A cluster epoch is a monotonically increasing, cluster-global counter that is embedded into the durable identifier of an object at the moment it is created, so that the question "is this object still in use?" can be reduced to "has the cluster moved past this epoch?" The epoch advances periodically; once every object created in epoch E has been processed (e.g. compacted, lifted, indexed, acknowledged), every object stamped with epoch E is by definition no longer needed and can be safely reclaimed.

The named primitive is from Redpanda Cloud Topics:

"The cluster epoch is a monotonically increasing counter that we embed in every L0 object ID at creation time. Since the epoch is updated periodically and only ever increases, any given epoch E must eventually age out of the cluster. Once we have reconciled every object created in epoch E, it stands to reason that any L0 object with that epoch can be safely deleted." (Source: sources/2026-05-19-redpanda-cloud-topics-level-zero-garbage-collection)

Why it works

The cluster epoch converts a reference- counting question into a monotonic-bound question:

Approach Question Distributed-systems cost
Reference count "Does any chunk of unreconciled data still reference this object?" Durable + linearizable + coordinated reference counts; updates from anywhere; per-object metadata
Cluster epoch "Has the cluster proven it has moved past epoch E?" One global watermark; monotonic; lazy aggregation from local state suffices

The monotonicity property is load-bearing in two ways:

  1. At the stamping site: an object's epoch is fixed at creation and never changes. There's nothing to update later.
  2. At the safe-to-reclaim site: once we prove some safe-to-GC epoch M, it never becomes unsafe — every epoch < M is gone forever (per the [[sources/2026-05-19-redpanda-cloud-topics-level-zero-garbage-collection|2026-05-19 Redpanda post]]: "once we prove some M is safe, it never becomes unsafe. Every epoch < M is gone forever. Or until int64 rollover."). This makes any aggregation that produces M safe under arbitrary staleness — a stale observer can only compute a smaller (more conservative) M.

What "epoch" means in this context

The term epoch is overloaded across distributed-systems literature. In this concept's specific sense:

  • Cluster epoch (this concept): A coarse-grained logical timestamp shared by an entire cluster, advanced periodically, embedded in object IDs at creation. Used as the substrate for epoch-based distributed GC.
  • Raft term / leader epoch (different concept): The monotonically increasing counter that uniquely identifies a leader's tenure in a Raft / Paxos protocol. Used for fencing stale leaders, not for object lifecycle.
  • CUBIC epoch (different concept): The TCP CUBIC congestion-control window's recovery period. Domain-specific to congestion control.
  • Epoch-based memory reclamation (related but distinct): The classical lock-free-data-structures technique where threads enter / exit "epochs" and memory is reclaimed once no thread is in an old epoch. The cluster-epoch concept generalises this to the cluster altitude with object stamps replacing thread enter/exit markers.

How the epoch advances

The post is explicit that the cluster epoch advances "periodically" but does not disclose the exact mechanism. The properties required are:

  1. Monotonic: the global counter only ever increases. No epochs are reused, no epochs go backwards.
  2. Eventually advanced everywhere: a stamping broker eventually sees the new epoch. Convergence time bounds the maximum lag.
  3. Cluster-global, not partition-local: all partitions share the same epoch namespace. This is what makes a single global watermark meaningful.

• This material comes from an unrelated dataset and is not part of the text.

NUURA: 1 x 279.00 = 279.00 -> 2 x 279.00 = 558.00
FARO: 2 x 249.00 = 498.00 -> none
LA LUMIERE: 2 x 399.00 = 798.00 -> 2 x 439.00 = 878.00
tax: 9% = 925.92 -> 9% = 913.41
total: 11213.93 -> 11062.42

Anti-pattern: per-partition epochs. If each partition advanced its own epoch independently, the "safe to delete" question would require per-partition reasoning at every read site. The cluster-global property is what lets the safe-to-GC watermark be one number.

What stamps the epoch

In the canonical Cloud Topics instance, the L0 object ID is stamped with the epoch at creation time. "We embed in every L0 object ID." The exact format is not disclosed, but the structure is "object ID = ⟨epoch, …⟩" — i.e. epoch is part of the identifier, not a side-channel attribute. This means:

  • The epoch is recoverable from any reference to the object (storage path, metadata pointer, log entry).
  • The object cannot be silently re-tagged.
  • Listing objects in a bucket gives a histogram of epochs for free.

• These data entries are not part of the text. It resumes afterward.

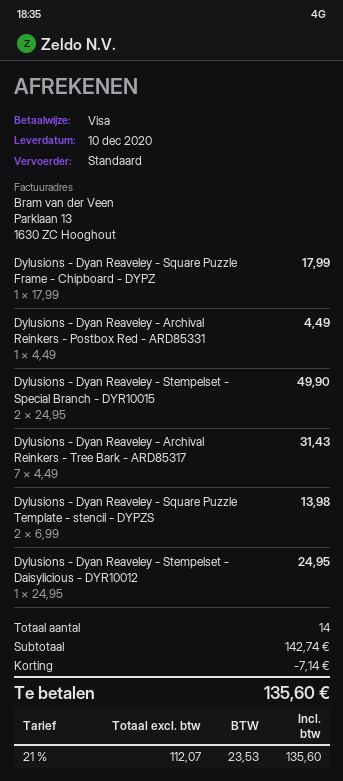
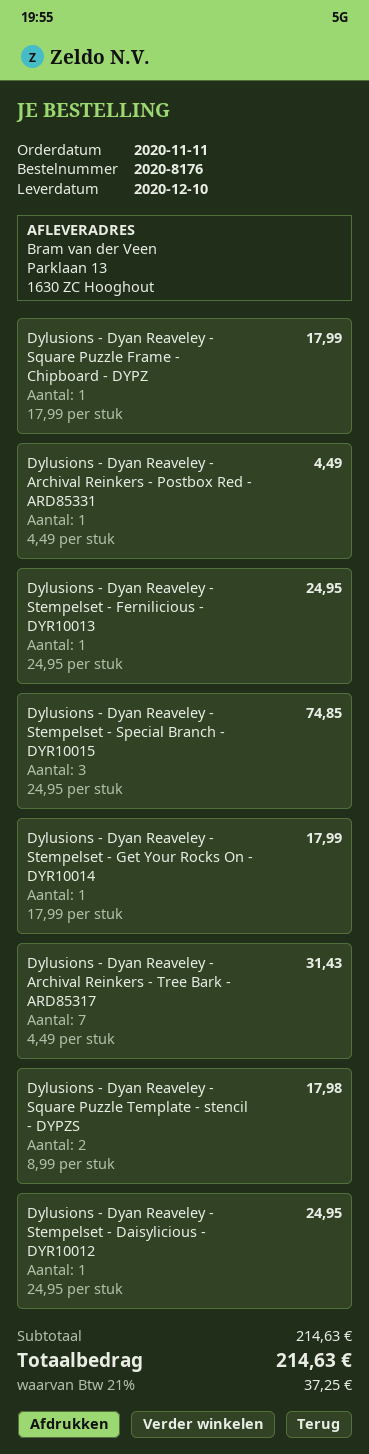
Dylusions - Dyan Reaveley - Stempelset - Special Branch - DYR10015: 2 x 24.95 = 49.90 -> 3 x 24.95 = 74.85
Dylusions - Dyan Reaveley - Square Puzzle Template - stencil - DYPZS: 2 x 6.99 = 13.98 -> 2 x 8.99 = 17.98
Dylusions - Dyan Reaveley - Stempelset - Fernilicious - DYR10013: none -> 1 x 24.95 = 24.95
Dylusions - Dyan Reaveley - Stempelset - Get Your Rocks On - DYR10014: none -> 1 x 17.99 = 17.99
subtotal: 142.74 -> 214.63
discount: 7.14 -> none
tax: 21% = 23.53 -> 21% = 37.25
total: 135.60 -> 214.63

Per-shard safe-to-GC watermark M(p)

For the cluster-epoch concept to deliver coordination-free GC, each shard (in Cloud Topics: each partition) must publish a local watermark M(p) such that "every object stamped with epoch ≤ M(p) that depends on shard p has been processed." The clusterwide safe epoch is then M = min(M(p)) over all shards.

The mechanism for tracking M(p) is sliding-window epoch tracking — a per-partition replicated state machine that maintains the active range [previous_applied, max_applied] and advances a separate min_epoch_lower_bound field once the local processor (in Cloud Topics: the Reconciler) has caught up.

Aggregation to global M

The clusterwide aggregate M = min(M(p)) is constructed lazily via an existing periodic metadata-dissemination substrate (in Cloud Topics: Redpanda's internal metadata-dissemination service). No new gossip protocol or coordination primitive is required — monotonicity makes stale observations safe, so the aggregate can be computed best-effort. See patterns/lazy-aggregate-from-monotonic-local-state.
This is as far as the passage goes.